After a dreadful showing at the 2012 Pro Bowl, filled with lackadaisical blocking, lazy route running, and players barely following through on tackles, NFL commissioner Roger Goodell reportedly considered canceling the league’s all-star game for good.
Three years later, with several adjustments made to the rules and how the league’s mega-stars are teamed up, the Pro Bowl appears to be on thicker ice as Sunday’s matchup between Team Michael Irvin and Team Cris Carter at University of Phoenix Stadium in Glendale, Arizona, looms.
But with so many serious issues plaguing the all-star exhibition for America’s most-beloved sport, it's possible the league could one day pull the plug.
“There were a couple of years it was horrible, when it seemed like tag football,” former NFL Players Association president Domonique Foxworth said to the New York Times. “But the players told me they enjoyed playing together, so I came up with some ideas to keep the game.”
The changes included naming alumni captains like Irvin and Carter, and drafting teams rather than pitting the NFC against the AFC beginning in last year’s game with Team Jerry Rice edging out Team Deion Sanders 22-21.
But even if the score is close, the real issue that keeps players from going full speed in the Pro Bowl is the risk of injury in an exhibition game taking place just before their offseason begins.
The average NFL career is a little over three years, and watching your career vanish in a technically meaningless game is something players and fans would like to avoid.
And while there is a vast monetary incentive for players to make the Pro Bowl and participate, nothing requires them to play well.

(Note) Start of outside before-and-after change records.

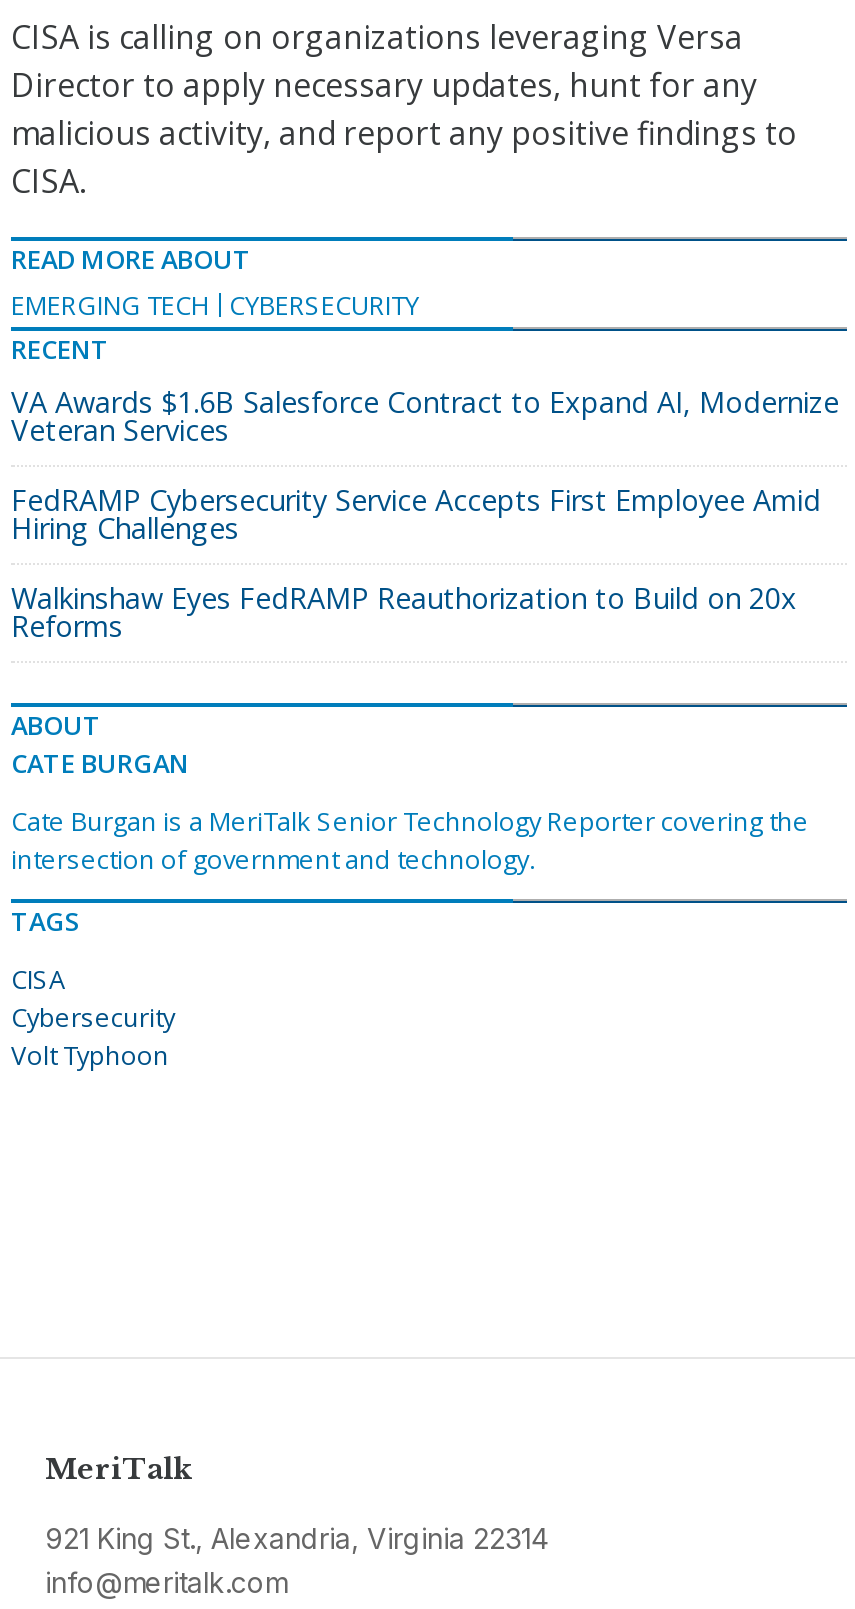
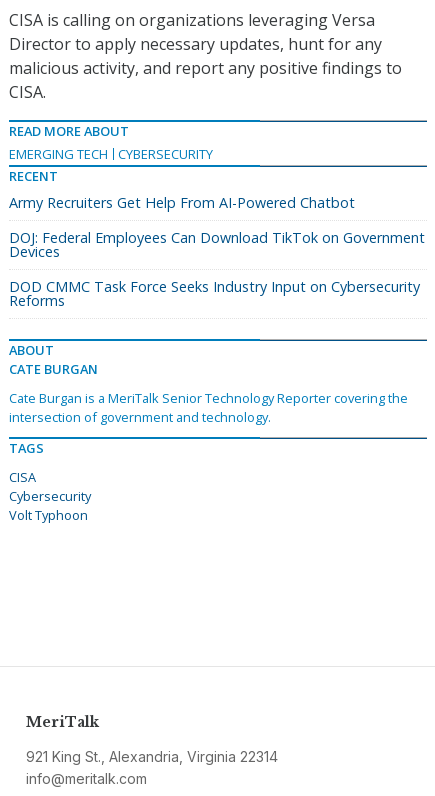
- VA Awards $1.6B Salesforce Contract to Expand AI, Modernize
- Veteran Services
+ Army Recruiters Get Help From AI-Powered Chatbot

- FedRAMP Cybersecurity Service Accepts First Employee Amid
- Hiring Challenges
+ DOJ: Federal Employees Can Download TikTok on Government
+ Devices

- Walkinshaw Eyes FedRAMP Reauthorization to Build on 20x
+ DOD CMMC Task Force Seeks Industry Input on Cybersecurity
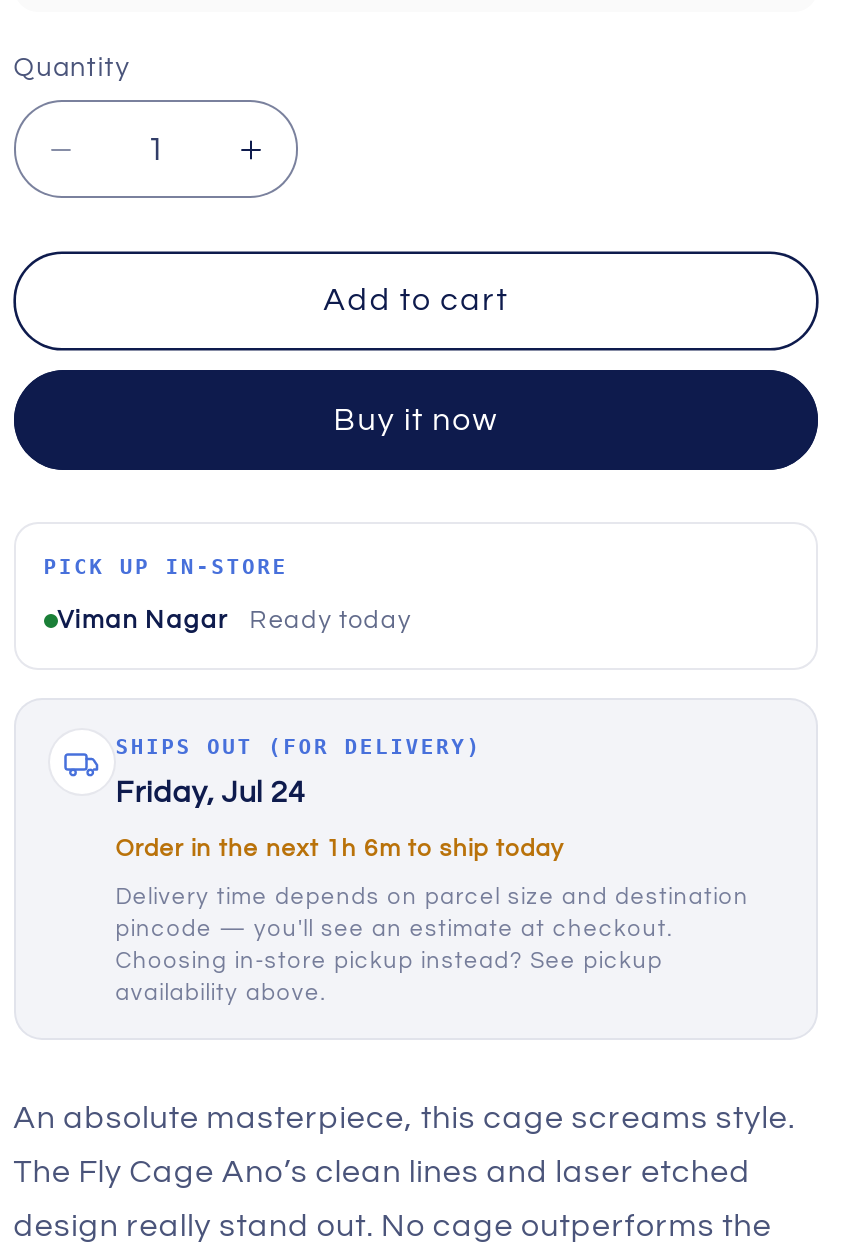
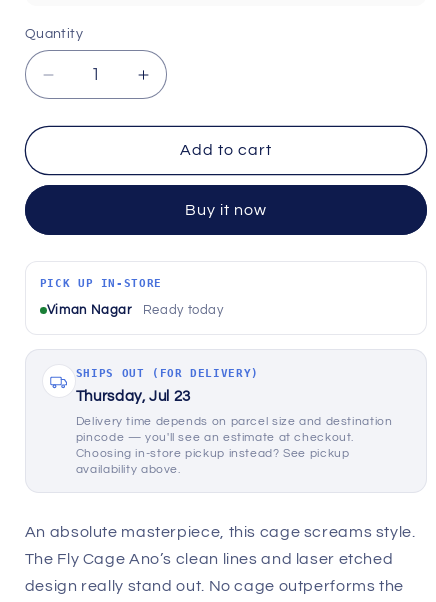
- Friday, Jul 24
- Order in the next 1h 6m to ship today
+ Thursday, Jul 23
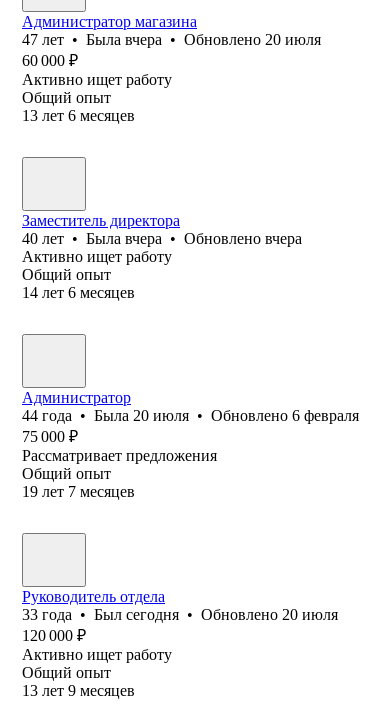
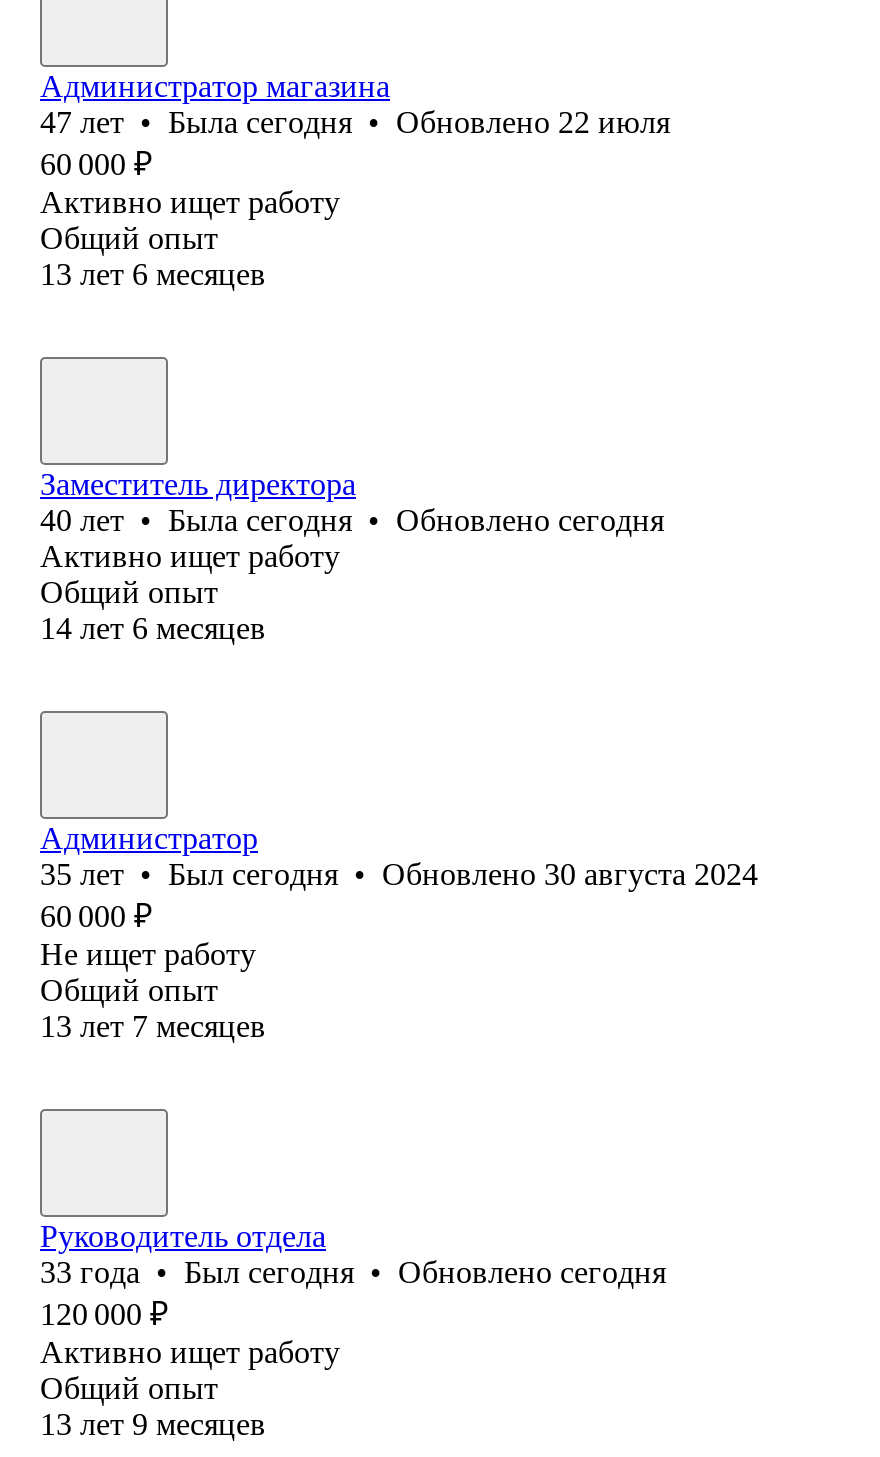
- 47 лет • Была вчера • Обновлено 20 июля
+ 47 лет • Была сегодня • Обновлено 22 июля

- 40 лет • Была вчера • Обновлено вчера
+ 40 лет • Была сегодня • Обновлено сегодня

- 44 года • Была 20 июля • Обновлено 6 февраля
- 75 000 ₽
- Рассматривает предложения
+ 35 лет • Был сегодня • Обновлено 30 августа 2024
+ 60 000 ₽
+ Не ищет работу

- 19 лет 7 месяцев
+ 13 лет 7 месяцев

- 33 года • Был сегодня • Обновлено 20 июля
+ 33 года • Был сегодня • Обновлено сегодня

Former player agent Joel Corey wrote for CBS Sports last month about the bonuses and incentives worked into the players’ contracts that are triggered by a Pro Bowl selection. Buffalo Bills defensive end Mario Williams, for example, will make $400,000 on top of the $18.4 million he received for the regular season by being selected and playing in the game. Essentially, Williams can play in one series and still collect a six-figure paycheck that is distributed to the winning team, should Team Carter prevail.
The possibility of sustaining a concussion also hovers over players, even if a game is played at less than full speed. The long-term health of players is one issue the league may never be able to escape, and for some who were recently eliminated from the postseason, like Green Bay Packers receiver Jordy Nelson , the Pro Bowl would be their 19th game of the season.
Some of the league’s biggest stars are turning down a chance to play in the game, albeit for some good reasons. Earlier this week, Baltimore Ravens quarterback Joe Flacco passed on his invitation to the game to stay home with his pregnant wife.
Flacco would have filled in for Denver’s Peyton Manning, who played the last month of his season with a torn thigh muscle. Eventually, Cincinnati’s Andy Dalton was selected as an alternate.
But perhaps the Pro Bowl is scrutinized so much because of its potential.
With the way the NFL’s salary cap is structured, it's rare to see such amazing combinations of star players outside of the Pro Bowl. Teams have 53 players to pay and can’t load up too much at the offensive skill positions because they also have to pay their top defenders.
Thus, it’s unlikely a highly-paid quarterback like the Cowboys Tony Romo would get to heave touchdowns to dynamic New Orleans Saints tight end Jimmy Graham unless it was in the Pro Bowl.
The same goes for the defense, with Team Carter rolling out a fearsome pass rush of Houston’s J.J. Watt, Buffalo’s Williams and Marcell Dareus, and the Chiefs' Justin Houston. No team, not even wheeling and dealing Dallas or Washington, could spread around enough salary to attract or keep that foursome together unless their No. 1 receiver could also take snaps at quarterback.
The Pro Bowl does also represent a chance for players in smaller markets to make a national name for themselves. When ESPN telecasts this year’s game, much of the focus will be on the quarterbacks like Romo, New Orleans’ Drew Brees and Indianapolis’ Andrew Luck, the prolific passers who serve as the league’s recognizable lighthouses to more mainstream or fringe fans.
But a young defensive stud like St. Louis Rams defensive tackle Aaron Donald, who’s a heavy favorite to win the Defensive Rookie of the Year honors, taking down Luck for a sack could be his entry way to a whole new level of stardom and opportunity at the very early stage of his career.
But fans care very little about a young player getting more national exposure, and instead wish for a highly competitive game one week before the Super Bowl, which is the last football game played for another seven months. For now, Goodell and the league are keeping the Pro Bowl, but until a number of competitive exciting games are strung together year-over-year, it will always be hanging by a thread.